This downward focusing has been the consistent problem in international affairs since the end of the Cold War: the inability of leaders, media outlets and academics to appreciate the strategic battlespace. The recent Iranian protests, the Iranian nuclear and missile program, Iranian-North Korean joint activity, Iranian state sponsorship of terrorism, and the existential threat Iran poses to Israel are all part of a triangle: the religious fervor of Iranian Shiism at one angle, the desire for an Iranian empire at another angle, and the regime itself, which makes up the apex. This is the identical problem as with North Korea: If the regime ceases to exist, all the inherent problems cease as well.

The attention paid to Iran until the recent protests and the deaths of at least 22 civilians has been over the Joint Comprehensive Plan of Action, as the nuclear deal is known. This deal has been soundly criticized by many over its verifiability and enforcement mechanisms. Lost in the tumult is Iran’s consistent activity to support Syrian dictator Bashar Assad and the Lebanese Shiite terrorist organization Hezbollah, the rebels in Yemen, and terrorism in Gaza. Focusing on the nuclear deal and even focusing on the protests does not answer the greater question of U.S. foreign policy towards Iran.
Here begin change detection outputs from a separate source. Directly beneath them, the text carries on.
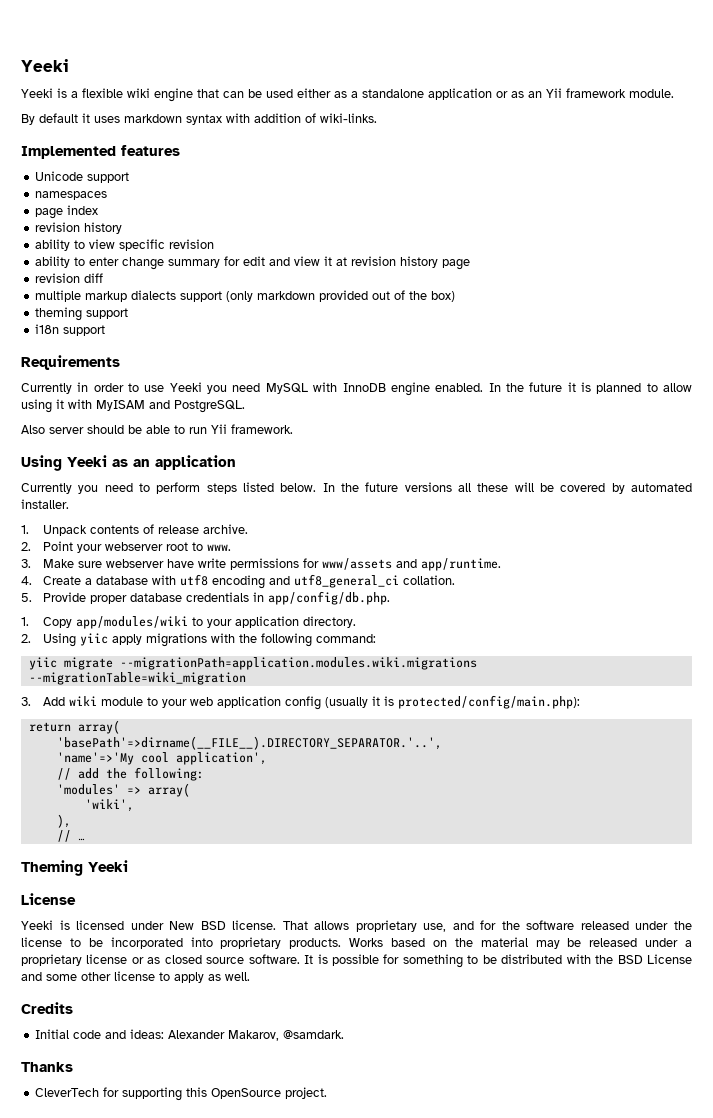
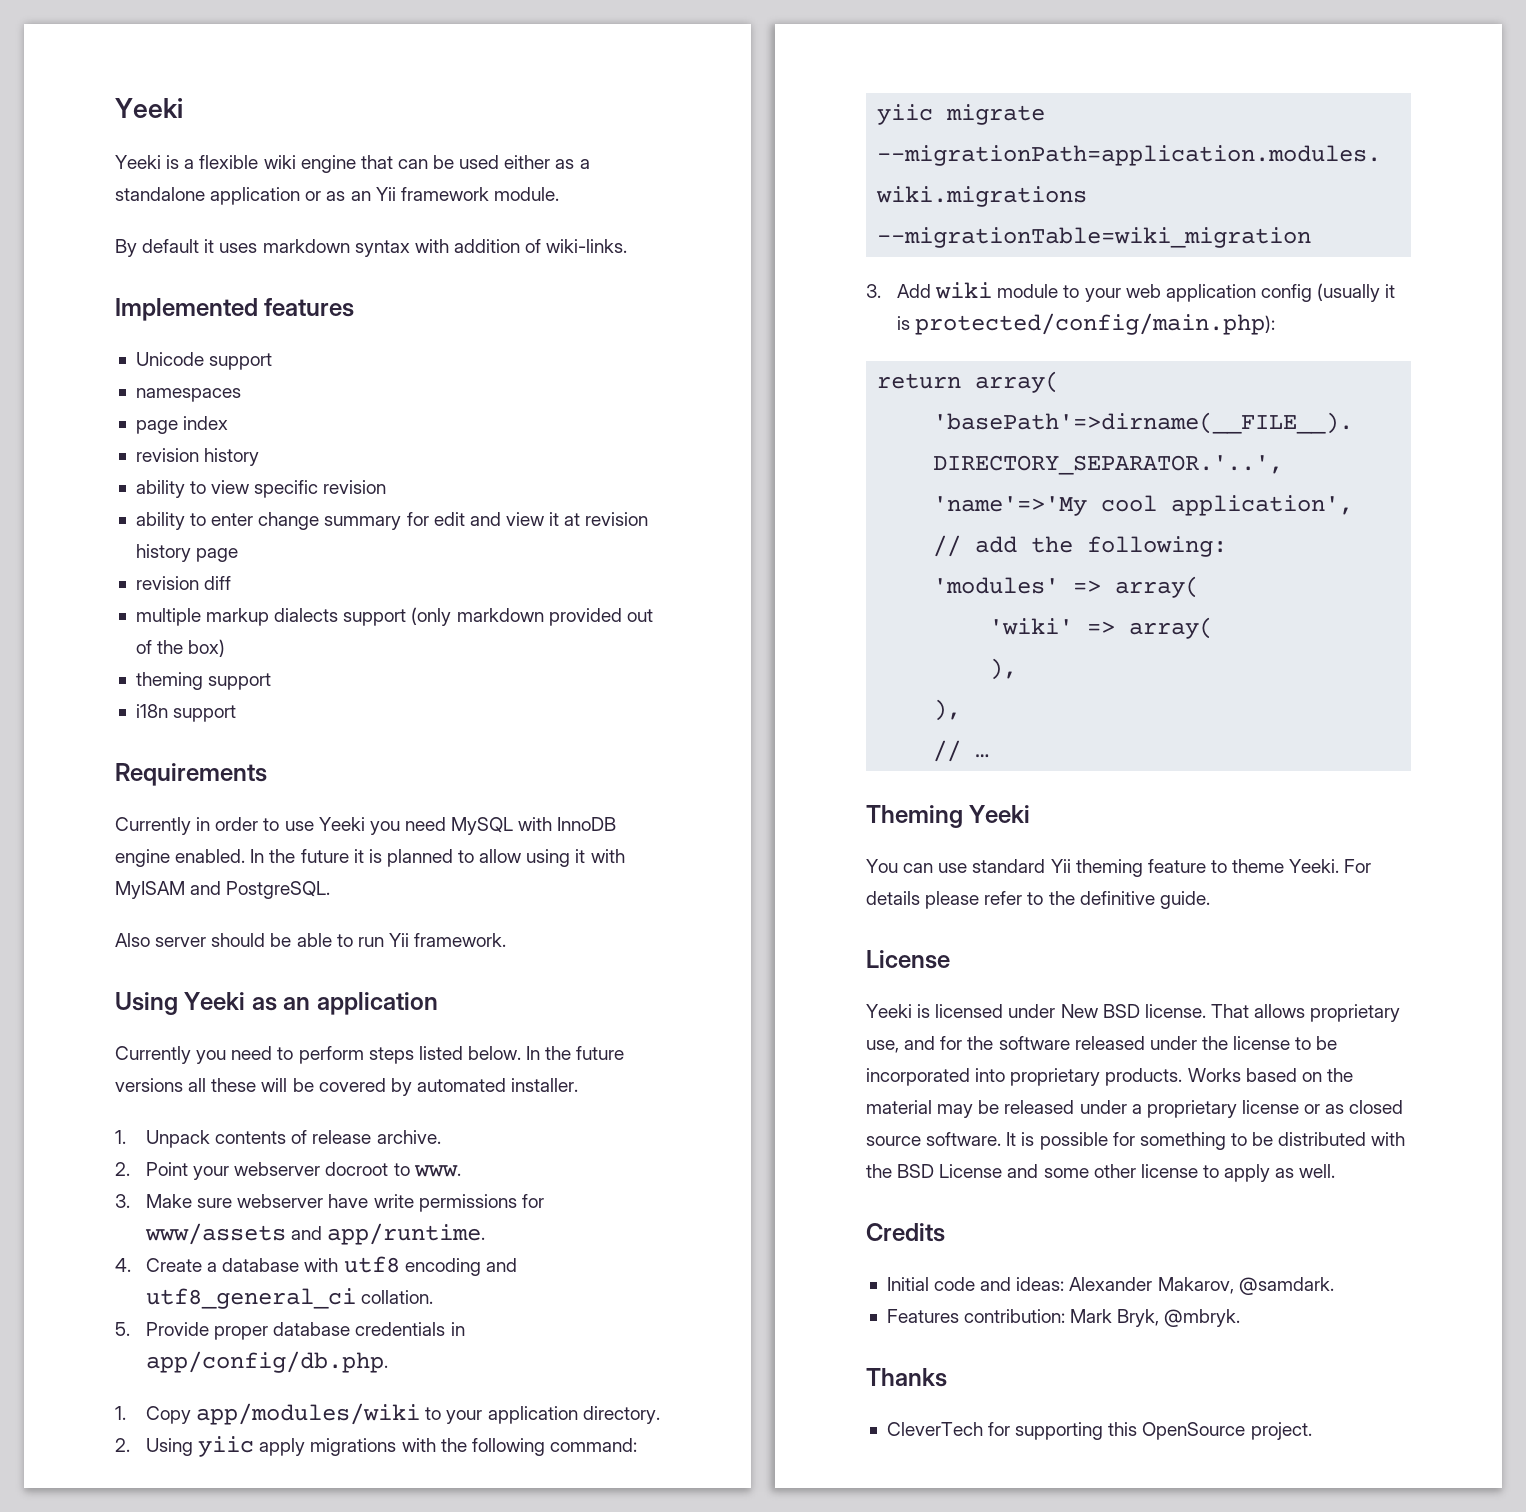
- 2. Point your webserver root to www.
+ 2. Point your webserver docroot to www.
- 'wiki',
+ 'wiki' => array(
+ ),
+ You can use standard Yii theming feature to theme Yeeki. For details please refer to the definitive guide.
+ Features contribution: Mark Bryk, @mbryk.

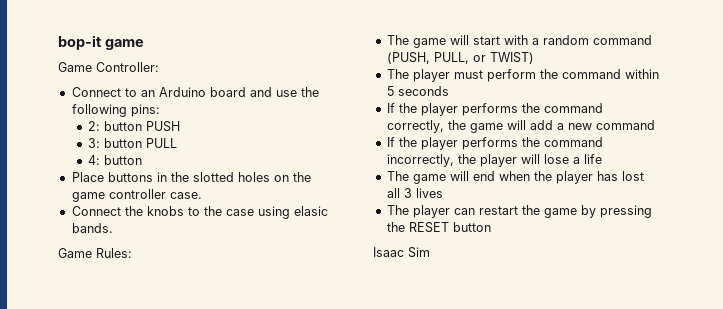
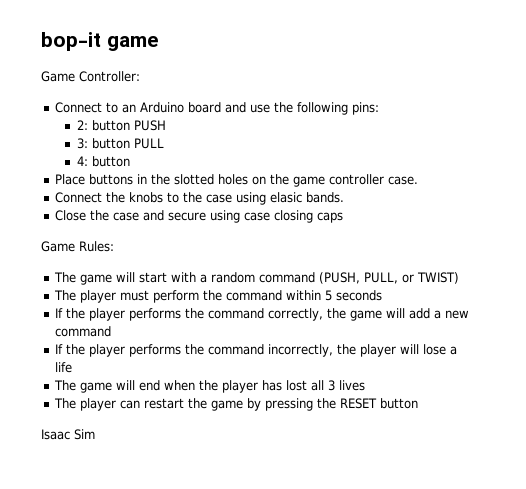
+ Close the case and secure using case closing caps

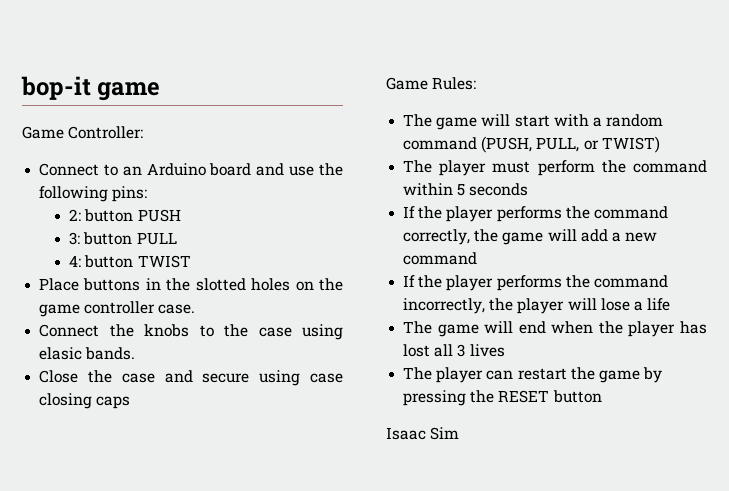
- 4: button
+ 4: button TWIST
Iran is bent on domination of the region, state sponsorship of terrorism and the development of an intercontinental ballistic missile. Instead of focusing on the “comprehensive” plan for action, there needs to be support of the Trump administration’s goal of a comprehensive Iranian policy.

This is demonstrated by Ambassador Nikki Haley’s remarks at the U.N. that reinforced American foreign policy’s values: “The voices of the Iranian people should be heard. … Human rights are not the gift of governments. They are the inalienable right of the people themselves. Freedom and human dignity cannot be separated from peace and security.”

Those that tout the nuclear deal over the interests of the Iranian people and U.S. foreign policy need to be reminded that this is the one regime in the world that has a marginal chance of making the North Koreans look tolerable. (Although it should be noted, nothing can do that in reality.) The release of an Osama bin Laden intelligence trove has heightened confirmation of the al-Qaida /Iranian connection. Iran employs Hezbollah as a full-fledged terrorist surrogate army. It supports Hamas, the quasi-government and terrorist organization in Gaza, and makes common cause with both al-Qaida and the Taliban when it is convenient. Notably, the number one area of convenience is killing Americans and America’s allies.

Iran is jointly involved with North Korea in nuclear weapons and missile technology development; it continues to prop up the second worst regime in the Middle East, that of Assad in Syria, and continues to destabilize Yemen. The Iranian Revolutionary Guard-Qods Force (the Revolutionary Guard force abroad)-Hezbollah axis is active worldwide, maintaining cells in the United States and Western Europe, bombing synagogues in South America and undermining the governments of Lebanon, Iraq and Egypt.

These actions are all part of a strategic goal. The Iranian government is pursuing a “Pax Iranica” in the Persian Gulf, especially in the geographical location knows as the Shiite Crescent stretching from Lebanon in the west, through Iraq, the Gulf States, and eastern Saudi Arabia in the center and Iran to the east. The potential for dominance and disruption (most notable in Iraq) is extreme.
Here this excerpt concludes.